Arbeitet ein Ehegatte im Beruf oder im Betrieb des anderen Ehegatten oder eine eingetragene Partnerin bzw. ein eingetragener Partner im Beruf oder im Betrieb der bzw. des anderen, so sind die Abzüge nur zulässig, wenn ein Arbeitsverhältnis nachgewiesen werden kann, das Grundlage einer Abrechnung mit den Sozialversicherungen ist und das den Rahmen der ehelichen Beistandspflicht oder der Beistandspflicht im Rahmen der eingetragenen Partnerschaft eindeutig übersteigt.

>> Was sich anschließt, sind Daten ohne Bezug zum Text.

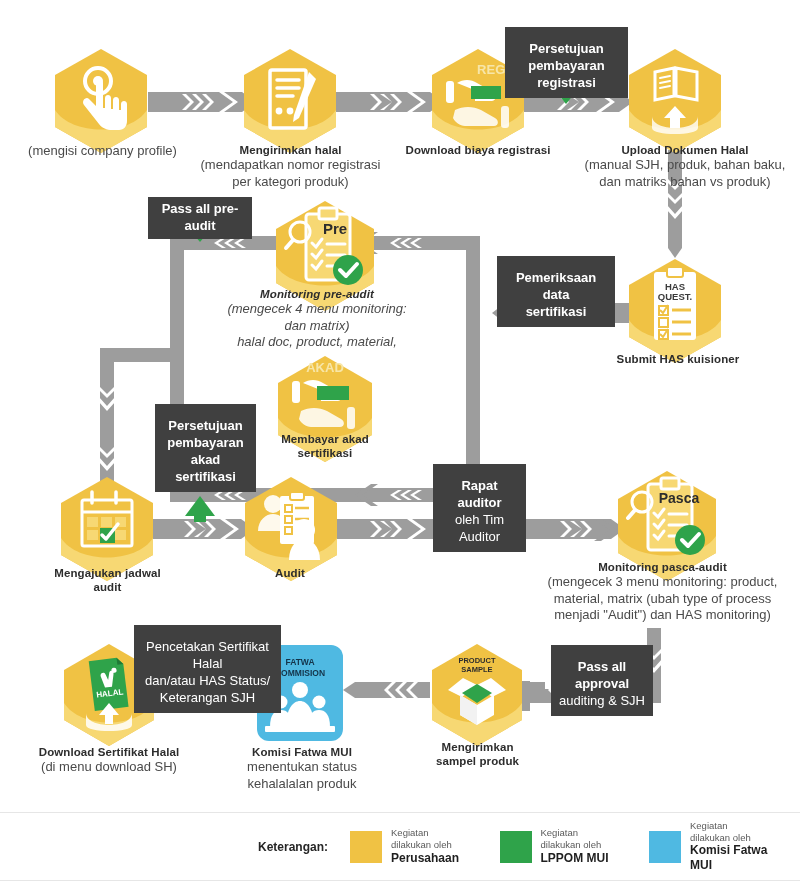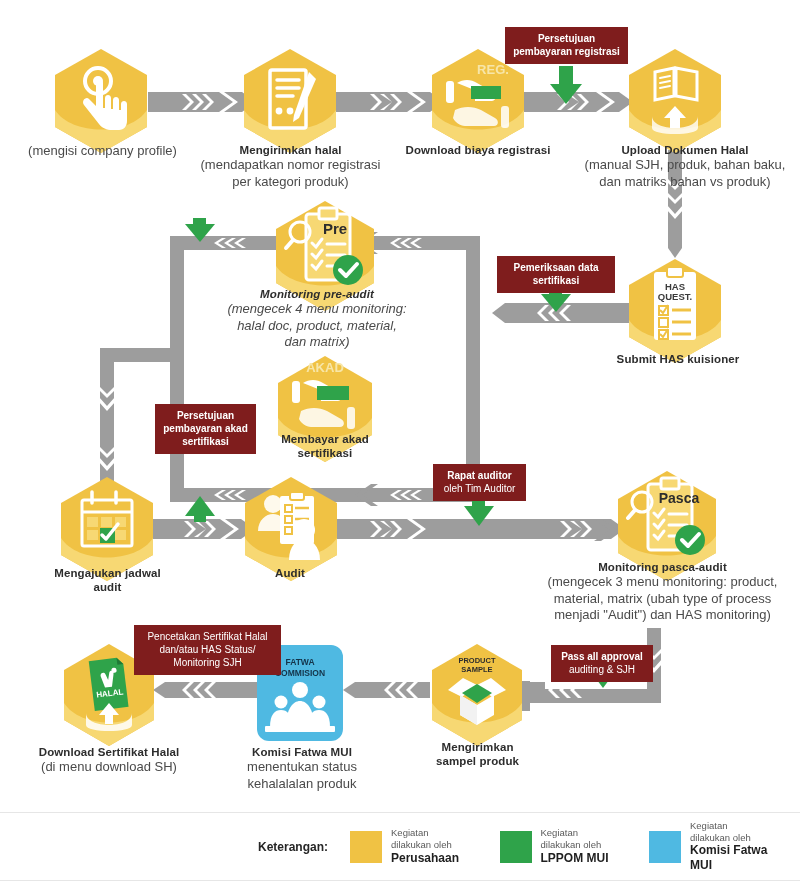--- a/index.html
+++ b/index.html
@@ -25,26 +25,26 @@
     line-height:1.25;
     color:#333333;
   }
   .caption .t1 { font-weight:bold; font-size:11.5px; color:#2d2d2d; letter-spacing:.1px; display:block;}
   .caption .t2 { font-weight:normal; font-size:13px; color:#4a4a4a; display:block; }
   .caption .t1 i { font-style:italic; }
 
   
   .anno {
     position:absolute;
-    background:#7f1d1d;
+    background:#404040;
     color:#ffffff;
-    font-size:10px;
+    font-size:13px;
     line-height:1.3;
     text-align:center;
-    padding:5px 8px 6px 8px;
+    padding:14px 8px 6px 8px;
     font-weight:bold;
   }
   .anno .sub { font-weight:normal; display:block; }
   .anno .bold { font-weight:bold; display:block; }
 
   
   #legend {
     position:absolute;
     left:0; top:812px; width:800px; height:69px;
     border-top:1px solid #e6e6e6;
@@ -405,22 +405,22 @@
           <line x1="20" y1="40" x2="13" y2="48" stroke="#ffffff" stroke-width="4" stroke-linecap="round"></line>
           <circle cx="75" cy="70" r="15" fill="#2FA34A"></circle>
           <path d="M67,70 L73,76 L84,64" fill="none" stroke="#ffffff" stroke-width="4" stroke-linecap="round" stroke-linejoin="round"></path>
         </g>
       </svg>
     </div>
   </div>
   <div class="caption" style="left:192px; top:287px; width:250px;font-style:italic;">
     <span class="t1">Monitoring pre-audit</span>
     <span class="t2">(mengecek 4 menu monitoring:</span>
+    <span class="t2">dan matrix)</span>
     <span class="t2">halal doc, product, material,</span>
-    <span class="t2">dan matrix)</span>
   </div>
 
   <div class="node" style="left:275px; top:355px;">
     <div class="hexwrap">
       <svg width="100" height="108" viewBox="0 0 100 108">
         <polygon points="50,1 97,28 97,80 50,107 3,80 3,28" fill="#F0C244"></polygon>
         <path d="M3,63 C20,89 80,89 97,63 L97,80 L50,107 L3,80 Z" fill="#F7D873"></path>
         <text x="50" y="17" text-anchor="middle" font-family="Liberation Sans, sans-serif" font-size="13" font-weight="bold" fill="#F7E6A8">AKAD</text>
         <g>
           <rect x="17" y="26" width="8" height="22" rx="3" fill="#ffffff"></rect>
@@ -593,20 +593,23 @@
   <div class="caption" style="left:14px; top:745px; width:190px;">
     <span class="t1">Download Sertifikat Halal</span>
     <span class="t2">(di menu download SH)</span>
   </div>
 
   <div class="anno" style="left:505px; top:27px; width:123px;">
     <span class="bold">Persetujuan</span>
     <span class="bold">pembayaran registrasi</span>
   </div>
 
+  <div class="anno" style="left:148px; top:197px; width:104px; padding-top:4px; padding-bottom:4px;">
+    <span class="bold">Pass all pre-audit</span>
+  </div>
 
   <div class="anno" style="left:497px; top:256px; width:118px;">
     <span class="bold">Pemeriksaan data</span>
     <span class="bold">sertifikasi</span>
   </div>
 
   <div class="anno" style="left:155px; top:404px; width:101px;">
     <span class="bold">Persetujuan</span>
     <span class="bold">pembayaran akad</span>
     <span class="bold">sertifikasi</span>
@@ -618,21 +621,21 @@
   </div>
 
   <div class="anno" style="left:551px; top:645px; width:102px;">
     <span class="bold">Pass all approval</span>
     <span class="sub">auditing &amp; SJH</span>
   </div>
 
   <div class="anno" style="left:134px; top:625px; width:147px;">
     <span class="bold" style="font-weight:normal">Pencetakan Sertifikat Halal</span>
     <span class="sub">dan/atau HAS Status/</span>
-    <span class="sub">Monitoring SJH</span>
+    <span class="sub">Keterangan SJH</span>
   </div>
 
   <div id="legend">
     <div class="ket">Keterangan:</div>
 
     <div class="legitem">
       <div class="legswatch" style="background:#F0C244"></div>
       <div class="legtxt">
         <span class="small">Kegiatan dilakukan oleh</span>
         <span class="big">Perusahaan</span>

Der Ehegatte oder die eingetragene Partnerin bzw. der eingetragene Partner kann keine zusätzlichen Fahrkosten abziehen, wenn sie oder er für die Fahrt zur Arbeitsstätte dasselbe Fahrzeug wie die steuerpflichtige Person benützt.
Bei Fahrgemeinschaften, d. h. bei gemeinsamen Fahrten mit Arbeitskollegen, kann der volle Fahrkostenabzug nur einmal gewährt werden.
Nicht abziehbar sind die vom Arbeitgeber oder einem Dritten übernommenen Aufwendungen, der durch die berufliche Stellung der steuerpflichtigen Person bedingte Privataufwand (sog. Standesauslagen) und die Aufwendungen für den Unterhalt der steuerpflichtigen Person und ihrer Familie (Art. 35 Bst. a DStG).
Wird die Arbeit das ganze Jahr ausgeübt, so werden grundsätzlich 220 Arbeitstage im Jahr berücksichtigt.